La maggior parte dei giorni, mangio gli stessi pasti per mantenerli facili da regolare e mantenere a lungo termine. I miei pasti principali sono un panino per la colazione fatto di prosciutto e crema di formaggio in una pita condita con fette di pomodoro, zucca estiva e zucchine. A pranzo mangio un wrap di tacchino carico di verdure. Finisco con un’insalata per cena e una proteina. Mescolate di tanto in tanto, ma ancora una volta, avere un go-to coerente su cui si può fare affidamento quando si arriva al filo è fondamentale quando si formano nuove abitudini alimentari.
Snack.
Sì, snack. Mangiare spuntini leggeri ma sazianti vi aiuterà a mantenervi a galla tra un pasto e l’altro, mentre mirate a controllare le porzioni. Fare uno spuntino evita anche di mangiare troppo durante un pasto. Faccio uno spuntino ogni due ore circa. Proprio come mangio gli stessi pasti ogni giorno, ho anche una serie di spuntini standard che sgranocchio. Questi includono burro d’arachidi e pretzel, una banana e uno yogurt greco, formaggio, cioccolato di qualche tipo e pita chips. Controllo ogni porzione in modo che vada da cento a duecento calorie ciascuna per evitare di bruciare la mia dose giornaliera con un solo spuntino.
Aderisci alla tua lista della spesa.
Quando scorri le corsie dei negozi di alimentari, riempi il tuo carrello solo con cose che rientrano nella tua nuova dieta. Non comprare cibi che ti tentano a indulgere. Non volete rivolgervi alla vostra credenza in un momento di debolezza e buttare giù una pila di Oreo. Anche se continuate a mangiare i cibi che amate, evitate altre leccornie. Lontano dagli occhi, lontano dalla mente, lontano dalla bocca!

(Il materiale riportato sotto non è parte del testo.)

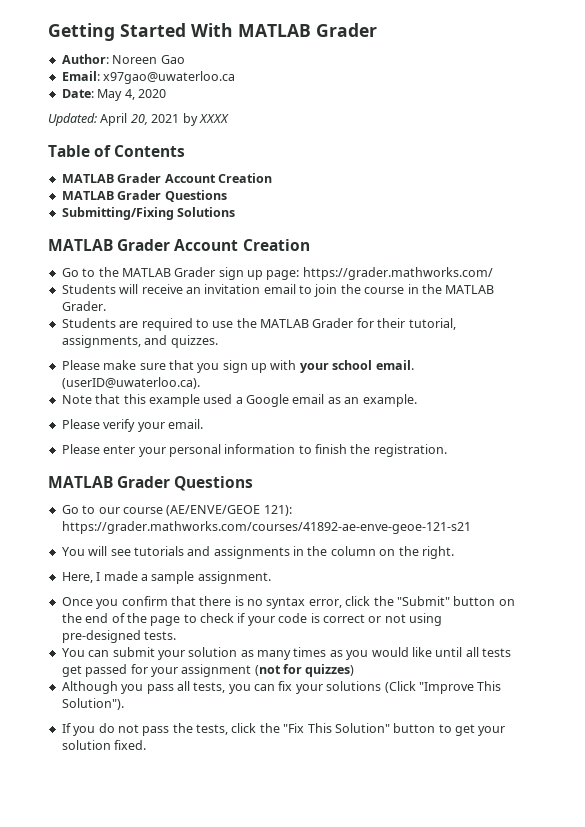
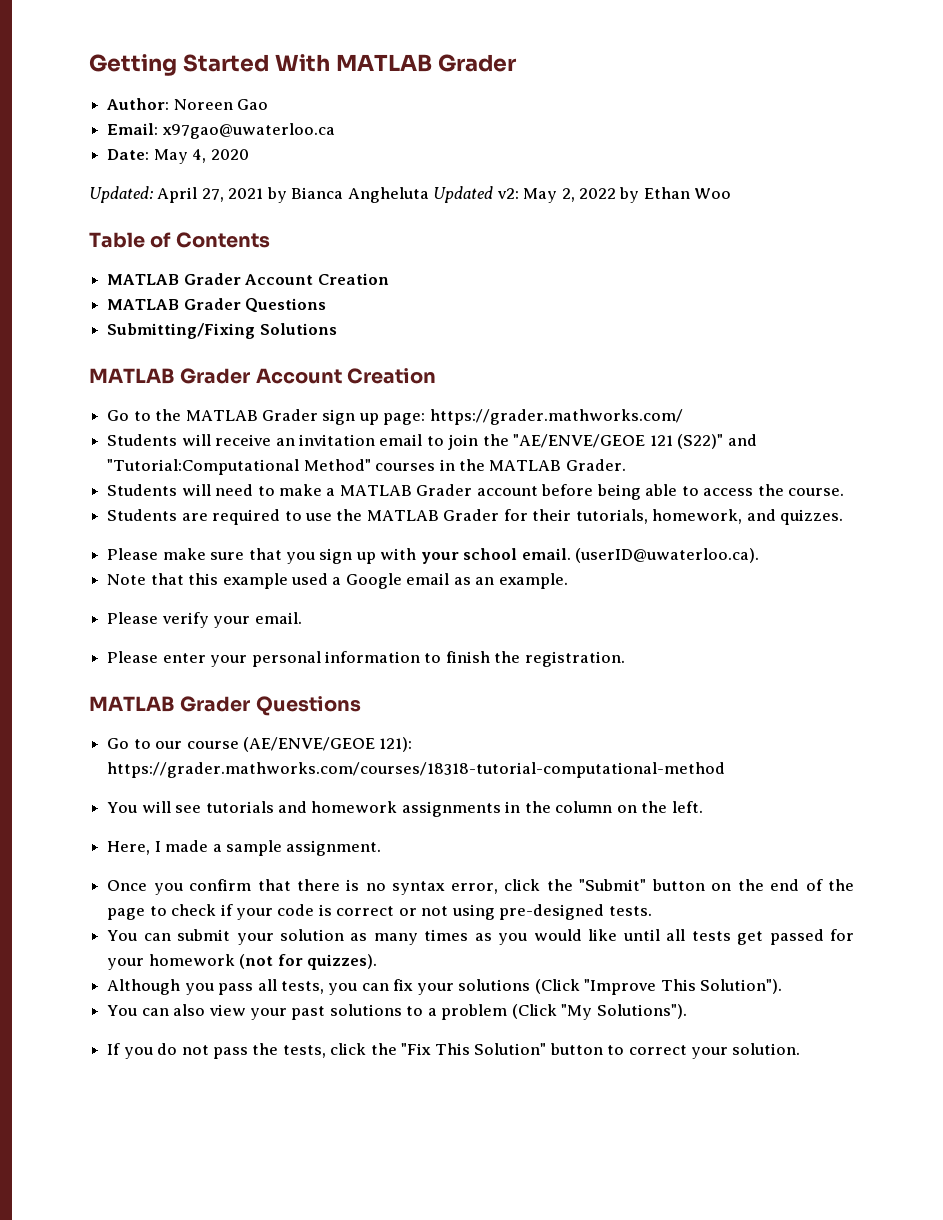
[130,114,148,125] 20, -> [201,188,224,202] 27,
[198,114,229,123] XXXX -> [291,186,732,203] Bianca Angheluta Updated v2: May 2, 2022 by Ethan Woo
[364,284,495,294] [61,301,106,311] course in the MATLAB Grader. -> [513,434,757,449] [107,459,626,475] [107,484,844,500] "AE/ENVE/GEOE 121 (S22)" and "Tutorial:Computational Method" courses in the MATLAB Grader. // Students will need to make a MATLAB Grader account before being able to access the course.
[408,318,456,330] [61,335,141,348] tutorial, assignments, -> [575,509,743,524] tutorials, homework,
[61,521,471,534] https://grader.mathworks.com/courses/41892-ae-enve-geoe-121-s21 -> [107,762,726,778] https://grader.mathworks.com/courses/18318-tutorial-computational-method
(211, 551) none -> [311,801,398,813] homework
[421,546,454,559] right. -> [671,801,703,813] left.
[181,664,252,677] assignment -> [148,954,235,966] homework
[305,664,355,677] quizzes) -> [306,954,377,970] quizzes).
(124, 704) none -> [107,1004,687,1020] // You can also view your past solutions to a problem (Click "My Solutions").
[455,724,506,736] [61,740,147,750] get your solution fixed. -> [628,1043,801,1059] correct your solution.

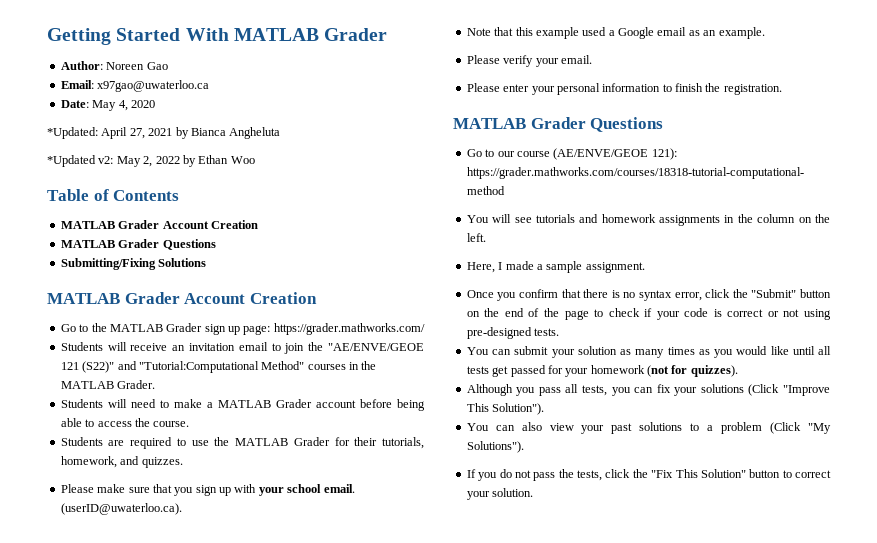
[89,186,153,203] Updated: -> [47,127,98,139] *Updated:
[433,186,494,203] Updated -> [47,155,96,167] // *Updated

Abbellisci con le verdure.
Riduco i miei pasti decorandoli con le verdure. A basso contenuto calorico ma ad alto contenuto di sapore e di fibre, ti riempiono senza riempirti. Le linee guida dietetiche degli Stati Uniti condividono che una dieta sana è ricca di verdure. Aiutano anche a prevenire malattie cardiache, diabete e ipertensione.
Per cena, di solito preparo una proteina e un lato di carboidrati su un generoso letto di lattuga condito con altre verdure: pomodori, funghi, carote, mais, cetrioli, ravanelli, peperoni, zucchine e altro. Caricare le verdure aiuta anche mentalmente, perché ci si siede su un piatto pieno piuttosto che su una porzione dall’aspetto scarno.
Trovare e mantenere un peso sano non significa non mangiare mai i cibi che si amano. È tutta una questione di moderazione. Iniziate a pianificare e regolare ciò che mangiate ogni giorno e includete i vostri preferiti. Sia che tu non possa vivere senza una dose quotidiana di cioccolato o una ricarica di carboidrati nel pomeriggio, puoi mantenere il tuo palato soddisfatto e il tuo peso su un percorso sano.